Check each line of the listing below for the string "none", and copy the ones that have it.

(DATASET ENTRIES)
▼

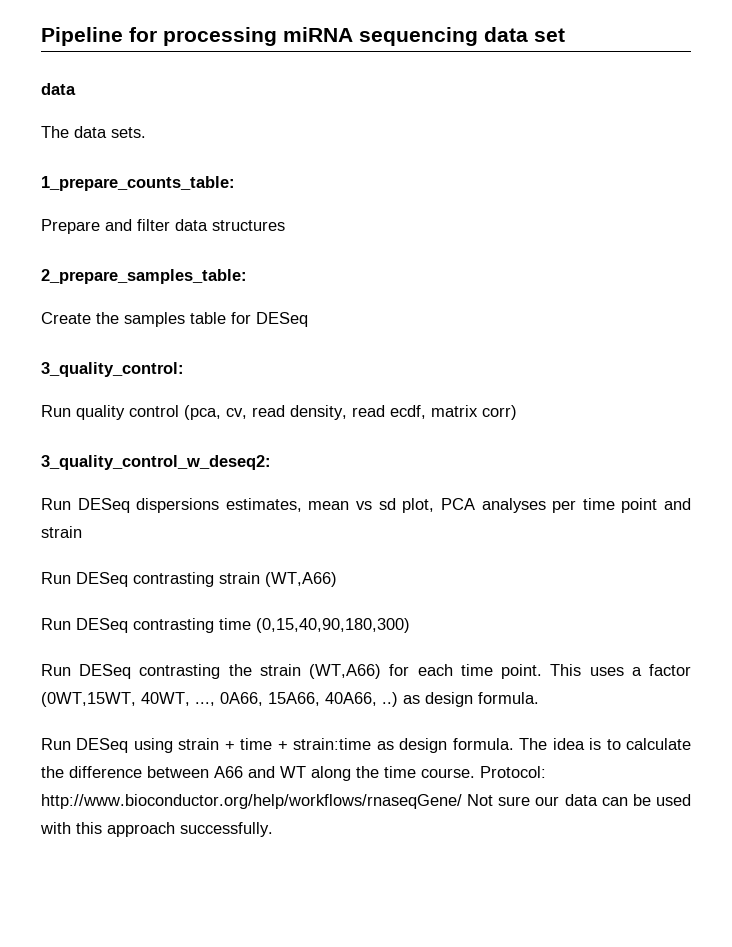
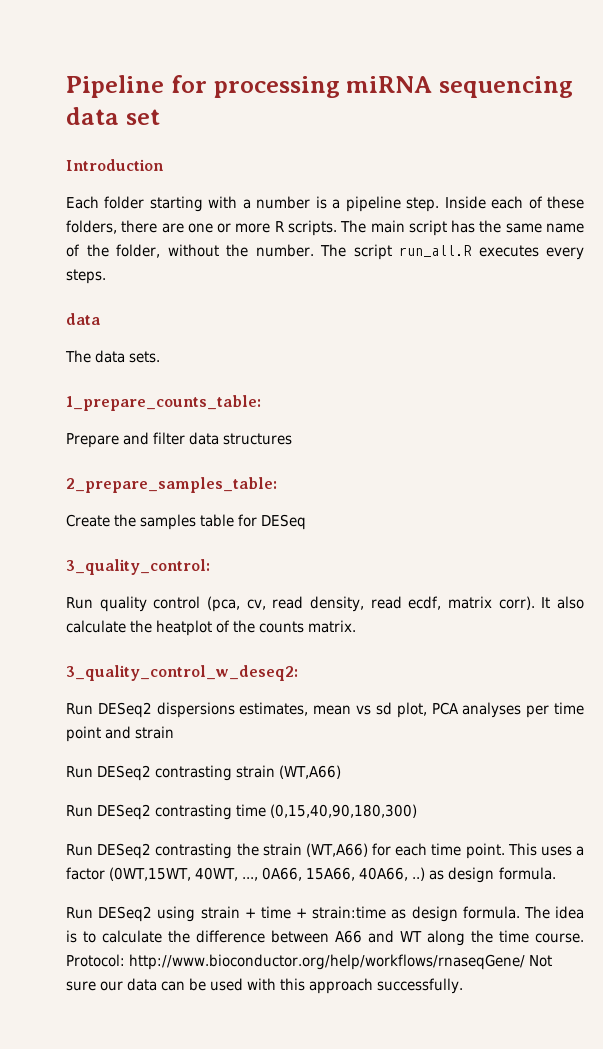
(565, 35) none -> [66,159,164,171] [66,196,584,212] [66,220,584,236] [66,244,584,260] [66,269,106,284] // Introduction // Each folder starting with a number is a pipeline step. Inside each of these folders, there are one or more R scripts. The main script has the same name of the folder, without the number. The script run_all.R executes every steps.
[482,405,517,420] corr) -> [498,596,585,610] [66,620,357,636] corr). It also calculate the heatplot of the counts matrix.
[77,498,130,513] DESeq -> [97,702,152,718] DESeq2
[76,572,128,587] DESeq -> [97,765,152,781] DESeq2
[76,618,128,633] DESeq -> [97,804,152,820] DESeq2
[79,664,132,679] DESeq -> [97,843,152,859] DESeq2
[76,738,129,753] DESeq -> [98,906,153,922] DESeq2

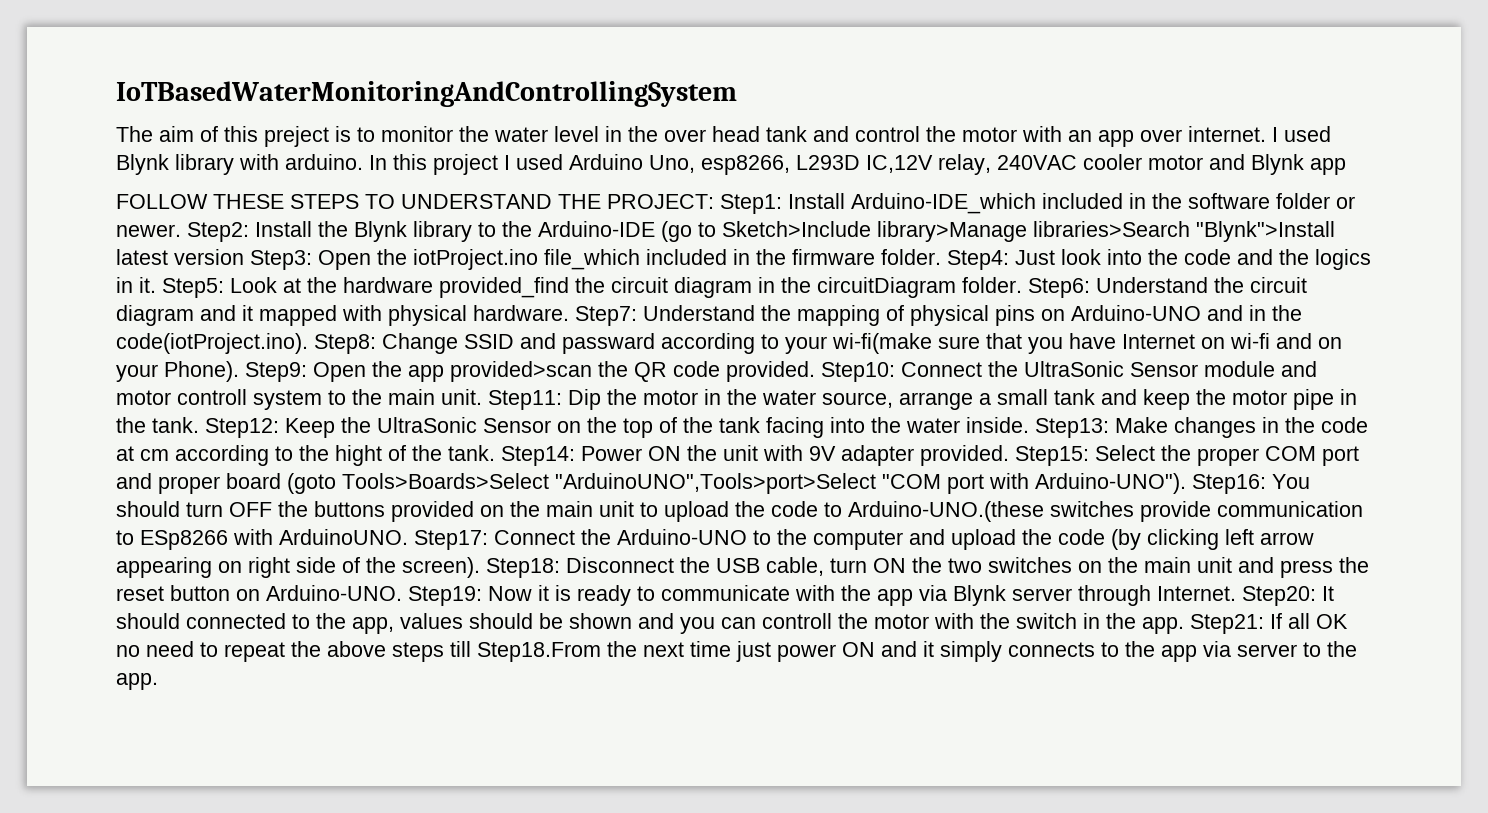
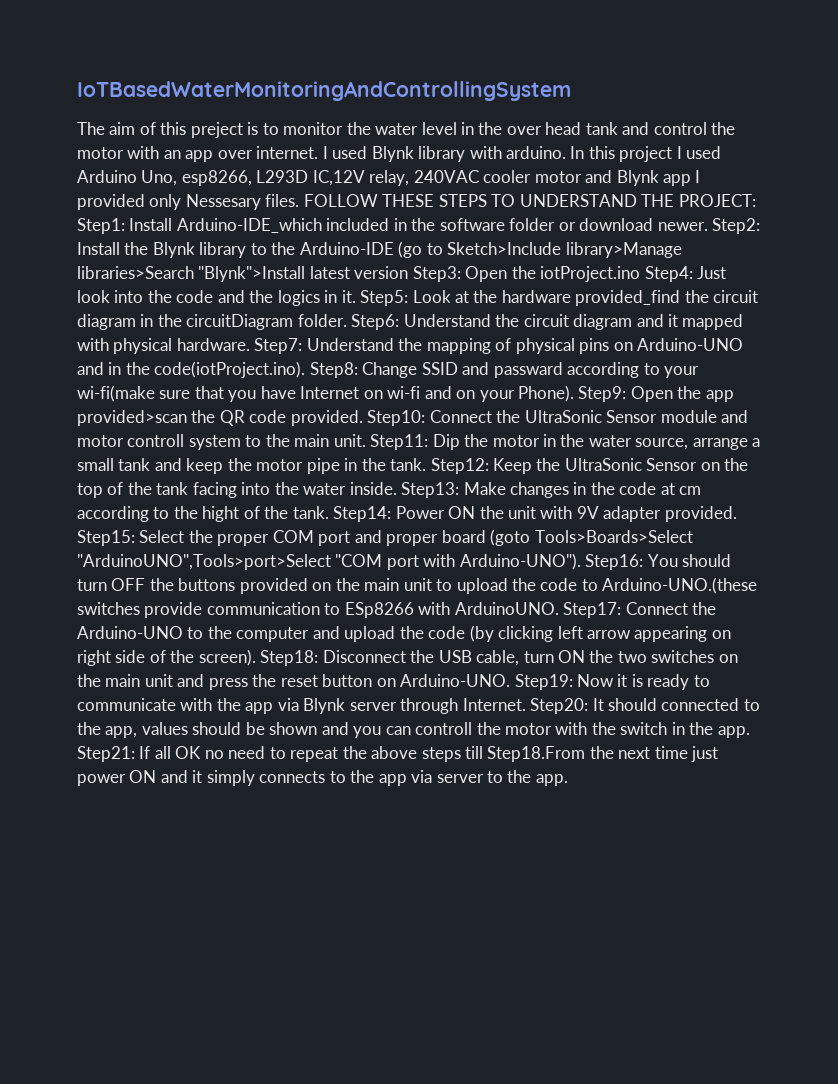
(1346, 166) // -> [695,170,701,183] [77,194,300,210] I provided only Nessesary files.
(1355, 202) none -> [579,218,654,231] download
[544,249,941,270] file_which included in the firmware folder. -> (641, 274) none

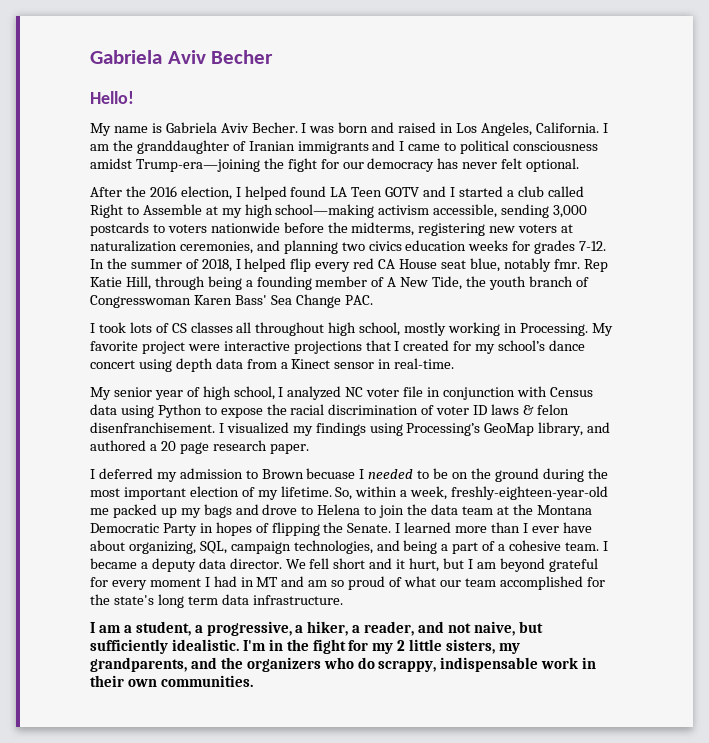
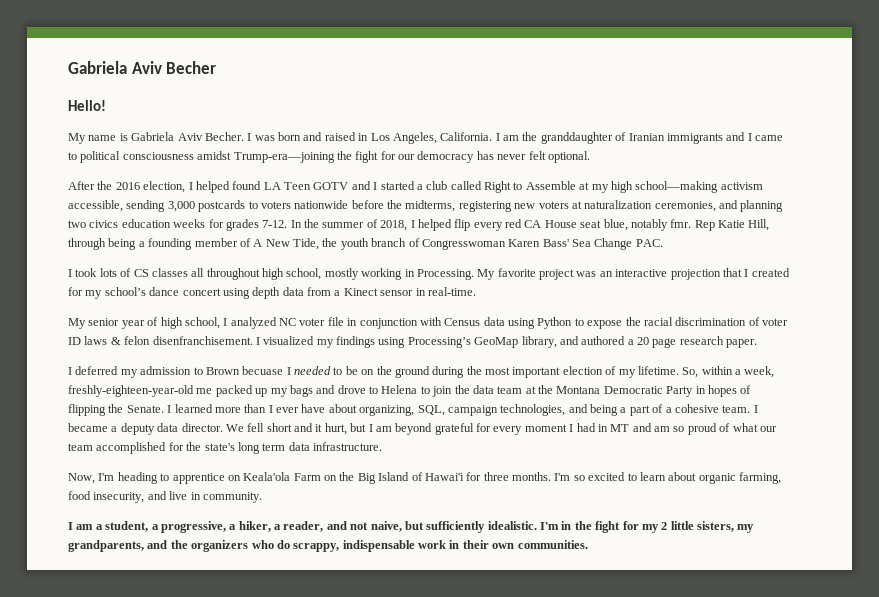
[187,341,362,354] were interactive projections -> [576,269,721,280] was an interactive projection
(343, 600) none -> [68,472,781,484] [68,491,262,503] // Now, I'm heading to apprentice on Keala'ola Farm on the Big Island of Hawai'i for three months. I'm so excited to learn about organic farming, food insecurity, and live in community.

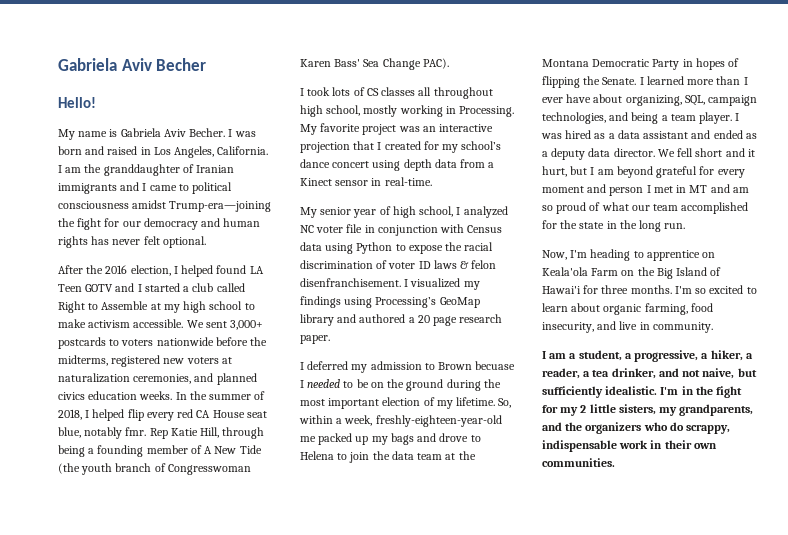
(475, 157) none -> [201,218,261,227] [58,236,88,248] and human rights
[635,181,763,193] [68,200,195,212] school—making activism accessible, sending 3,000 -> [209,301,255,310] [58,319,264,330] school to make activism accessible. We sent 3,000+
[458,201,512,212] registering -> [111,355,161,367] registered
[740,200,784,212] [68,219,288,231] planning two civics education weeks for grades 7-12. -> [216,373,257,385] [58,391,173,400] planned civics education weeks.
[293,238,338,250] Tide, the -> [239,445,262,454] [58,463,80,474] Tide (the
[635,239,663,247] PAC. -> [422,58,449,69] PAC).
[521,336,557,348] library, -> [300,314,334,326] library
[629,404,758,416] [68,423,108,432] part of a cohesive team. I became -> [670,112,740,124] [541,130,757,139] team player. I was hired as a data assistant and ended as
[569,423,596,432] I had -> [587,184,673,196] and person I met
[204,442,382,454] state's long term data infrastructure. -> [579,220,686,232] state in the long run.
(324, 526) none -> [583,368,656,379] a tea drinker,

▲

(RESPONSE BOX)
(565, 35) none -> [66,159,164,171] [66,196,584,212] [66,220,584,236] [66,244,584,260] [66,269,106,284] // Introduction // Each folder starting with a number is a pipeline step. Inside each of these folders, there are one or more R scripts. The main script has the same name of the folder, without the number. The script run_all.R executes every steps.
(1355, 202) none -> [579,218,654,231] download
[544,249,941,270] file_which included in the firmware folder. -> (641, 274) none
(343, 600) none -> [68,472,781,484] [68,491,262,503] // Now, I'm heading to apprentice on Keala'ola Farm on the Big Island of Hawai'i for three months. I'm so excited to learn about organic farming, food insecurity, and live in community.
(475, 157) none -> [201,218,261,227] [58,236,88,248] and human rights
(324, 526) none -> [583,368,656,379] a tea drinker,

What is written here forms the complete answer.